The Los Angeles Times reports on how black culture made roller skating popular

What was in the video….

“They’re saying, oh, skating is coming alive again. They’re saying, oh. We’re bringing it back because of Tick Tock and Instagram. And it’s just not true. Technically, Black people have been skating in rinks for years. We’ve been skating in Venice since day one. We never stopped doing it.”

“My name is Makeda Easter. I’m an arts reporter at the Los Angeles Times. I was on Tik Tok and Instagram and like seeing these videos,. These women skating on the streets with, like all these palm trees. They look like they were having so much fun. I was immediately like, I want to do that myself. I met up with Roxy, a roller skater I met through Instagram and got some skating tips.

Roller skating reporter, Makeda Easter

“Roxy had been an indoor roller skater for more than a decade. Before the pandemic hit, forcing indoor rinks to close. Now she’s transitioning to outdoor skating. After this pandemic happened, you know, a lot of our indoor skaters. Were like major stress. We’re like, what are we gonna do now? A lot of indoor skaters just haven’t been skating. With me, on the other hand, I’m like, this pandemic is not going to stop me. Because it’s therapeutic. It’s a stress reliever. So I’m like, I can’t just stop skating. It’s just not me. It’s a lot of them.”

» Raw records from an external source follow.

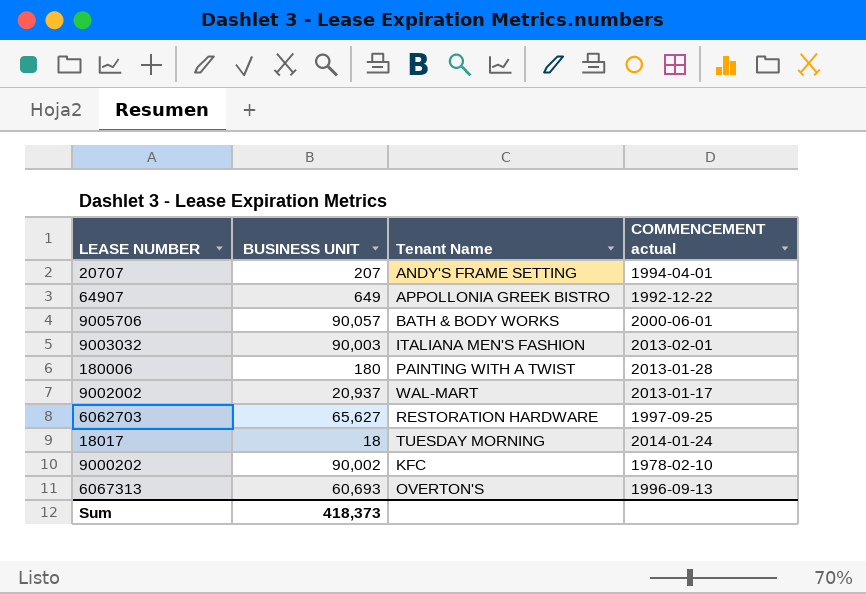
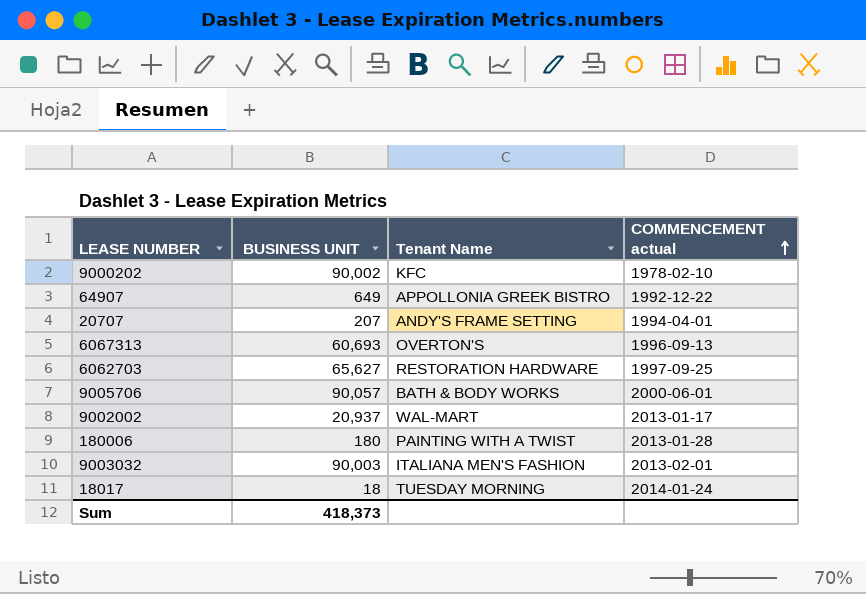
row order: none -> COMMENCEMENT actual ascending

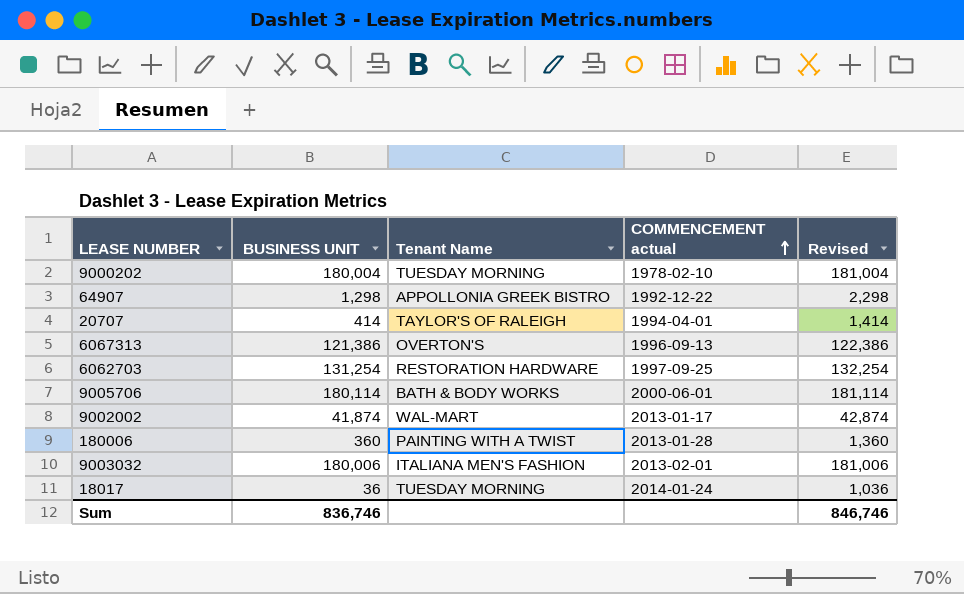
column Revised | formula: none -> [BUSINESS UNIT] + 1000
9000202 | BUSINESS UNIT: 90,002 -> 180,004
9000202 | Tenant Name: KFC -> TUESDAY MORNING
64907 | BUSINESS UNIT: 649 -> 1,298
20707 | BUSINESS UNIT: 207 -> 414
20707 | Tenant Name: ANDY'S FRAME SETTING -> TAYLOR'S OF RALEIGH
6067313 | BUSINESS UNIT: 60,693 -> 121,386
6062703 | BUSINESS UNIT: 65,627 -> 131,254
9005706 | BUSINESS UNIT: 90,057 -> 180,114
9002002 | BUSINESS UNIT: 20,937 -> 41,874
180006 | BUSINESS UNIT: 180 -> 360
9003032 | BUSINESS UNIT: 90,003 -> 180,006
18017 | BUSINESS UNIT: 18 -> 36
Sum | BUSINESS UNIT: 418,373 -> 836,746

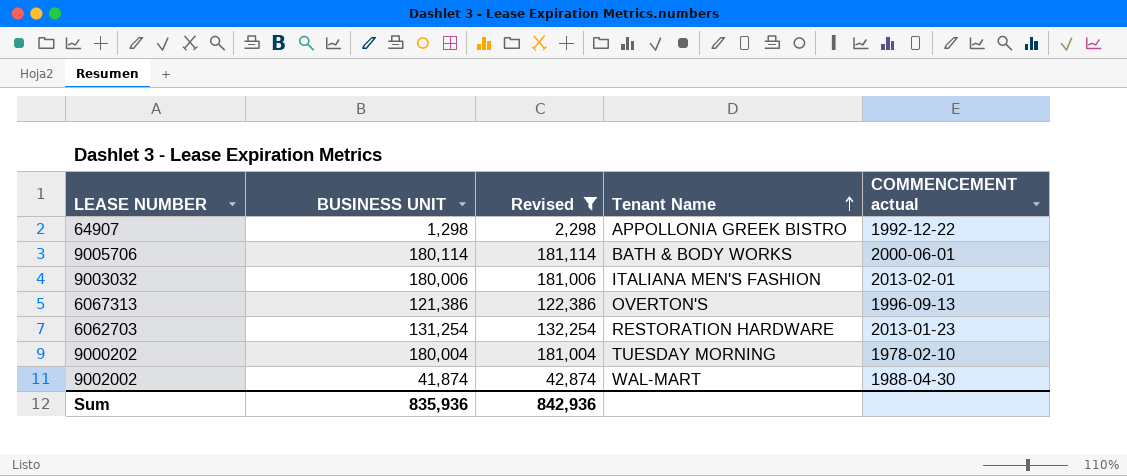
filter: none -> Revised >= 2,298
row order: COMMENCEMENT actual ascending -> Tenant Name ascending
column Revised | position: 5 -> 3
6062703 | COMMENCEMENT actual: 1997-09-25 -> 2013-01-23
9002002 | COMMENCEMENT actual: 2013-01-17 -> 1988-04-30
Sum | BUSINESS UNIT: 836,746 -> 835,936
Sum | Revised: 846,746 -> 842,936

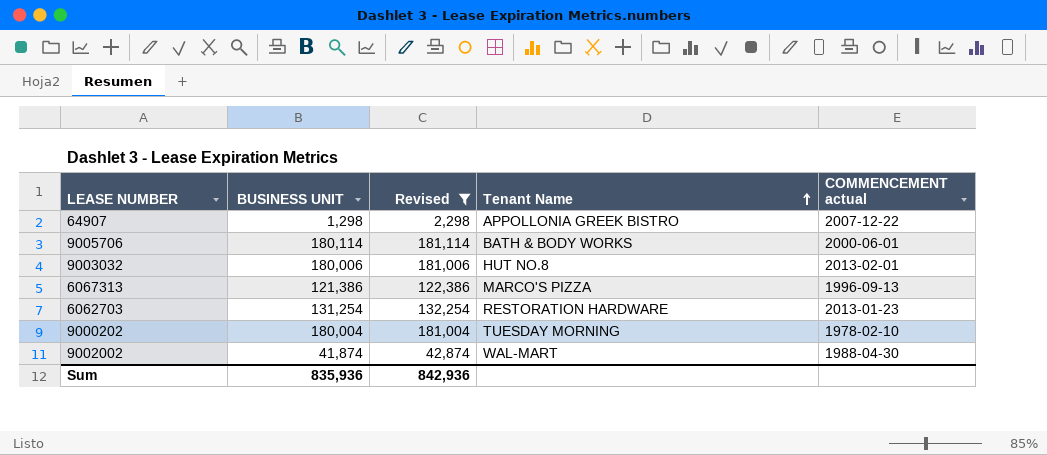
64907 | COMMENCEMENT actual: 1992-12-22 -> 2007-12-22
9003032 | Tenant Name: ITALIANA MEN'S FASHION -> HUT NO.8
6067313 | Tenant Name: OVERTON'S -> MARCO'S PIZZA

“We have this thing called sliding. You go to one end of the rink to the other. We do, it’s called “Slow Walk”. We do, it’s called “Downtown. “The move that I most want to learn is called “The Downtown”. It’s kind of like this grape vine step. Where you step over and behind. It’s actually a line dance. So whenever you’re at like a big roller skating event, a big group of people will do this move in unison. I really want to join the line. Like, that’s my goal.”

“I think it’s blown up just because it’s the new thing, they say. Skating has been around for decades. It originated from the Black people. We should have credit where credit’s due. Black culture and skating go hand-in-hand. This journey of like me learning to skate and then learning like the history of roller skating. As it pertains to like the Black community, it’s been really cool to to learn. To learn more about the history of outdoor roller skating in L.A. I met up with James Rich, a.k.a. Buckwild. He began skating in the 80s at Venice Beach alongside a group of primarily black skaters. Who gained global recognition for their dancing.”

“They still meet up to skate every week. We had been arrested for skating because our music sometimes was too loud. Or they were coming up with any excuse whatsoever to stop us from being able to have this fun. Because they saw a bunch of African-Americans congregating in one spot and they felt this…this can get out of hand any second. And they were right. There were Bloods, Crips and all of them. But when they came to this skate area, it was almost like they dropped the flag. You didn’t see a bunch of gang violence right there, all you saw was people coming together to just have a great time. But the police didn’t believe that. I say, you know, if you’re curious about it, try it. You might like it.”

“After a quick skate lesson from Buckwild, I felt like I was just about ready to join the line. I started Roxy’s Backyard Skate Boogie on my birthday. My birthday was July eleventh. Since everything was shut down, we all met here. I had my little speaker. We were out here like all night. And I’m like, you know what? I want to keep this going. So far, I’ve been doing it like once a month and it’s just been getting bigger and bigger.”

“Skating is about unity. Come together. So in the end, did I master the downtown? Definitely not. But I was able to keep up with the group, at least for a little while, which was more important. Many of the skaters I talked to said skating was their outlet or form of therapy and after skating for a few months during these chaotic times that we’re in, it makes sense.”